Chief Executive Officer David Calhoun suggested on Tuesday that the Boeing Company may not accept aid in the form of taxpayer money.
While the aerospace giant has requested $60 billion in federal aid; they won’t accept the money if the United States Treasury requests if the department seeks equal ownership of the company.
Boeing's CEO doesn’t want the U.S. government to take a stake in the company and indicated he wouldn’t accept aid in exchange for equity https://t.co/4SVsQmuzeU
— Bloomberg (@business) March 24, 2020
“I don’t have a need for an equity stake,” Calhoun said in a statement on Fox Business Network. “If they forced it, we’d just look at all the other options, and we have plenty.”
“I want them to support the credit markets, provide liquidity, allow us to borrow against our future, which we all believe in very strongly and I think our creditors will, too. It’s really that simple,” he added.
Calhoun’s comments come less than 24 hours after Treasury Secretary Steven Munchen took to the Fox Business network to suggest the equal stake rule impacting any company who takes the aid.
“We will be doing things on market terms. And if we determine that market terms include equity, we have the ability to do that,” he said. “The president has made very clear, if the taxpayers are putting money at risk, they should be properly compensated,”
At the end of 2019 and before the Coronavirus swept across the world, Boeing had a worth of $26 billion across three divisions. But with virtually all air travel grounded, the company is facing dire times. Despite an increase in company stock price on Tuesday; Boeing stock is still down by more than 60 percent of what it was last month.
Firstly the company released a statement last week announcing changes to high level employee compensation plans; with Calhoun and Chariman Larry Kellner giving up their pay until the end of 2020. Calhoun has a base salary of $10.9 million and could earn awards worth another $17 million. While Kellner’s compensation is no pocket change, he made considerably less money ($392,111) in 2019 than Calhoun’s lofty pay day.

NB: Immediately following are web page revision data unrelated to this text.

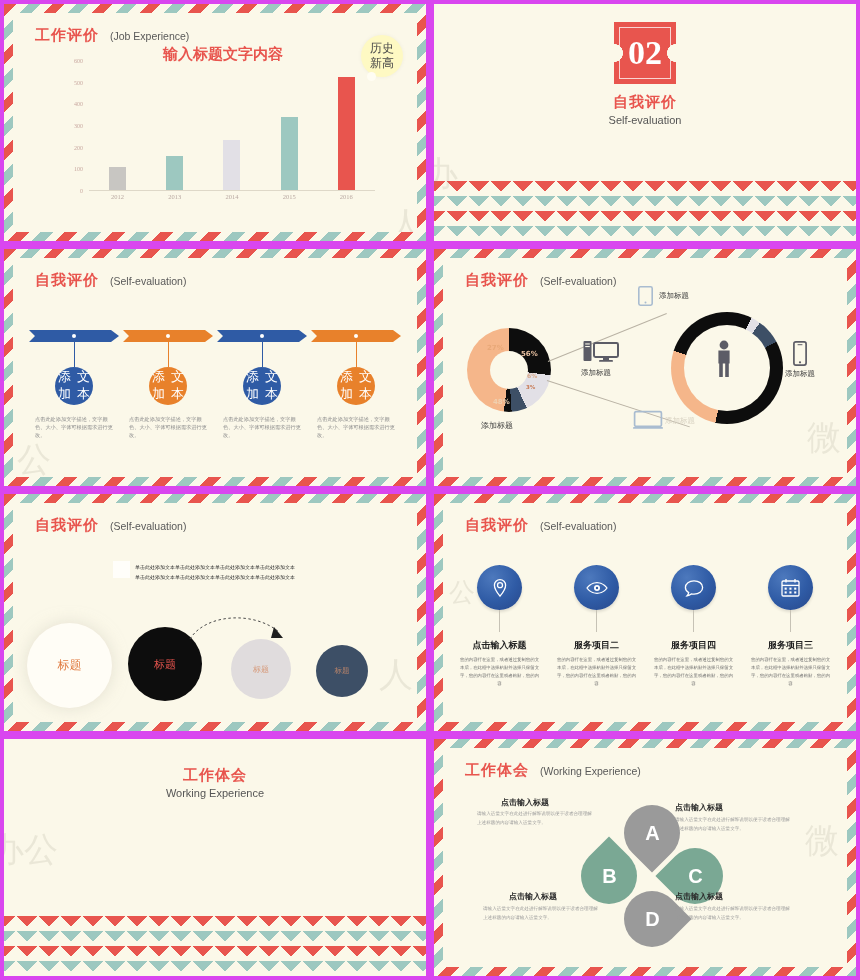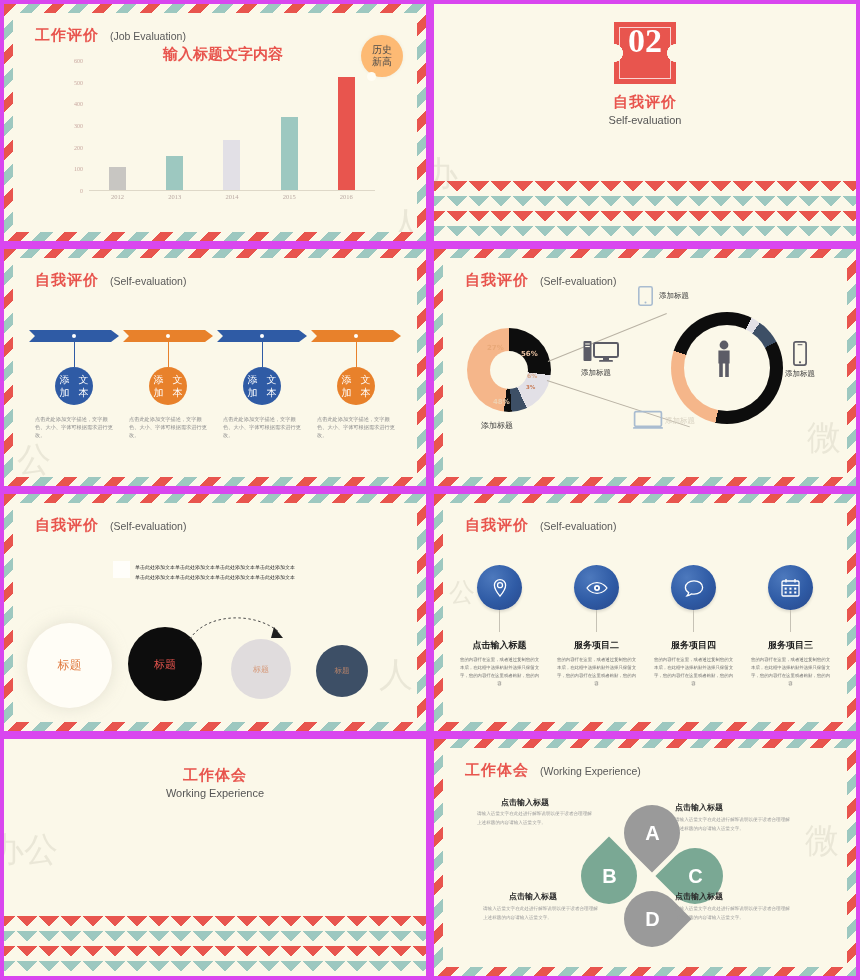--- a/index.html
+++ b/index.html
@@ -86,39 +86,39 @@
   .bar{ width:17px; }
   .xaxis{
     position:absolute; left:30px; right:4px; top:132px;
     display:flex; justify-content:space-around;
   }
   .xtick{ font-size:6.5px; color:#b9a9a2; width:17px; text-align:center;
           font-family:"Liberation Serif",serif; }
   .bubble{
     position:absolute; right:14px; top:22px;
     width:42px; height:42px; border-radius:50%;
-    background:#fdba74; display:flex; flex-direction:column;
+    background:#fef9c3; display:flex; flex-direction:column;
     align-items:center; justify-content:center;
-    color:#4a4a4a; font-size:10px; line-height:1.25;
+    color:#4a4a4a; font-size:12px; line-height:1.25;
     font-family:"DejaVu Sans",sans-serif;
     box-shadow:0 0 4px rgba(0,0,0,.05);
   }
   .bubble:after{
     content:""; position:absolute; bottom:-4px; left:6px;
     width:9px; height:9px; border-radius:50%; background:#fffdf3;
   }
 
   
   .badge-wrap{
     position:absolute; left:0; right:0; top:18px;
     display:flex; flex-direction:column; align-items:center;
   }
   .badge{
     width:62px; height:62px; background:#e8554e;
-    display:flex; align-items:flex-start; justify-content:center;
+    display:flex; align-items:center; justify-content:center;
     color:#fff; font-size:34px; font-weight:bold;
     font-family:"Liberation Serif",serif;
     -webkit-mask:radial-gradient(circle 9px at 0 50%,transparent 98%,#000 100%) ,
                  radial-gradient(circle 9px at 100% 50%,transparent 98%,#000 100%);
     -webkit-mask-composite:source-in;
     mask:radial-gradient(circle 9px at 0 50%,transparent 98%,#000 100%) intersect,
          radial-gradient(circle 9px at 100% 50%,transparent 98%,#000 100%);
     position:relative;
   }
   .badge-ring{
@@ -139,21 +139,21 @@
   }
   .arrow .dot{ width:4px;height:4px;border-radius:50%;background:#fff; }
   .tl-stems{ display:flex; gap:4px; }
   .stem{ flex:1; display:flex; justify-content:center; }
   .stem i{ display:block; width:1px; height:25px; }
   .tl-circles{ display:flex; gap:4px; }
   .circ-cell{ flex:1; display:flex; justify-content:center; }
   .circ{
     width:38px;height:38px;border-radius:50%;
     display:flex;align-items:center;justify-content:center;
-    color:#fff;font-size:10px;line-height:1.3;text-align:center;
+    color:#fff;font-size:13px;line-height:1.3;text-align:center;
     font-family:"DejaVu Sans",sans-serif;
   }
   .tl-texts{ display:flex; gap:4px; margin-top:10px; }
   .tl-txt{
     flex:1; font-size:5.2px; color:#8d8d8d; line-height:1.55;
     padding:0 6px; font-family:"DejaVu Sans",sans-serif;
   }
 
   
   .donut-sm{ position:absolute; left:24px; top:70px; width:84px; height:84px; border-radius:50%; }
@@ -210,21 +210,21 @@
 <body>
 
 <div class="deck">
 
   <div class="slide">
     <div class="airmail"></div>
     <div class="airmail-inner"></div>
     <div class="canvas">
       <div class="head">
         <span class="cn">工作评价</span>
-        <span class="en">(Job Evaluation)</span>
+        <span class="en">(Job Experience)</span>
       </div>
       <div class="chart-title">输入标题文字内容</div>
       <div class="plot">
         <div class="yaxis" id="s1-yaxis">
             <div class="ytick" style="top: 130px;">0</div>
             <div class="ytick" style="top: 108.333px;">100</div>
             <div class="ytick" style="top: 86.6667px;">200</div>
             <div class="ytick" style="top: 65px;">300</div>
             <div class="ytick" style="top: 43.3333px;">400</div>
             <div class="ytick" style="top: 21.6667px;">500</div>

“Boeing is drawing on all of its resources to sustain operations, support its workforce and customers, and maintain supply chain continuity through the COVID-19 crisis and for the long term,” the company said in the press release Friday.
Secondly they formally requested to be part of the new stimulus plan, but Calhoun made the company’s interests clear.

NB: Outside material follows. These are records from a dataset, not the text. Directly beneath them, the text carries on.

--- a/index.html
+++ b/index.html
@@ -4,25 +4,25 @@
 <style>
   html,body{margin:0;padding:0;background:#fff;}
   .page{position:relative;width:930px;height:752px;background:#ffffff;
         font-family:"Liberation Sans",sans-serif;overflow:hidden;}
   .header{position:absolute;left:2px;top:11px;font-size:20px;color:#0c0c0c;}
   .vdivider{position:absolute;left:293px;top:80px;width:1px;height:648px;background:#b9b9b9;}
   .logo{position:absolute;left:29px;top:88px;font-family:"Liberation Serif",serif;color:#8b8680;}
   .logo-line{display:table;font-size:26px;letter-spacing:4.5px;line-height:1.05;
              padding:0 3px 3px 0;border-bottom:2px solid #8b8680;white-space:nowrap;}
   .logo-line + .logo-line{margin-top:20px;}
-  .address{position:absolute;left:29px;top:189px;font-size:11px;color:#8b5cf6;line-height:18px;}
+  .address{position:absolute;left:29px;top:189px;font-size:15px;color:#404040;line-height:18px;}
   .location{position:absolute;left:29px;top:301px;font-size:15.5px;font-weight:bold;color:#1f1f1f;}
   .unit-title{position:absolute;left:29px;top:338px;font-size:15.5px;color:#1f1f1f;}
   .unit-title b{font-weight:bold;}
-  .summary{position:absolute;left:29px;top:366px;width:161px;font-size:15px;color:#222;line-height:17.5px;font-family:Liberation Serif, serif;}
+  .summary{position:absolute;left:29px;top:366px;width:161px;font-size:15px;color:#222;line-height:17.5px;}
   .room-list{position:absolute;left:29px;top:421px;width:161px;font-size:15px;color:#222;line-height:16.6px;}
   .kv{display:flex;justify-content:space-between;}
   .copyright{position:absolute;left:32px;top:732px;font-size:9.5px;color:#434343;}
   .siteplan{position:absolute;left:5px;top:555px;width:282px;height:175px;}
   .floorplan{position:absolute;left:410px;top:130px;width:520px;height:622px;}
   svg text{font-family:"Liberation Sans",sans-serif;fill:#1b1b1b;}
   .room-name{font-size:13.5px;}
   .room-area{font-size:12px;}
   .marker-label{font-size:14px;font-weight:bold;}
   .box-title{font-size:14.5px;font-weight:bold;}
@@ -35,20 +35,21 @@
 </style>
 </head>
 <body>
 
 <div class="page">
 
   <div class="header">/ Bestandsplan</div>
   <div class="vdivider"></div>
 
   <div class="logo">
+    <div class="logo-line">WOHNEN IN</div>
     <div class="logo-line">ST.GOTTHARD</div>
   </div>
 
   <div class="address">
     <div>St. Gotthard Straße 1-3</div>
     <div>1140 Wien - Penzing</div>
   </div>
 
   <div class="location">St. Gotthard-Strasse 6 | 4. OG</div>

“We want to pay everything back,” Calhoun said, expressing his desire for a government loan with interest in order to retain control over there corporation.
Here are the sources on that if you want to learn more
Boeing's record subsidy and subsequent job cuts https://t.co/5Y4A6bV65B
Boeing's spending spree on execs https://t.co/adTKPh3KMA
Boeing wants bailout https://t.co/ltr7WW5LIa
— Dan Price (@DanPriceSeattle) March 23, 2020
The Republican Senate proposed a $2 billion economic stimulus bill earlier this week, but the aerospace industry was not included in its stipulations. While there are still specifics that need working out, the bill put together by Munchen and Senate Minority Leader Charles Schumer is a response to the heated congressional discussions surrounding how to help the economy through the Coronavirus crisis.
Should the bill pass the Senate it would then move to the House of Representatives for approval. Already in the Democratic majority House is a economic rescue plan of $2.5 billion.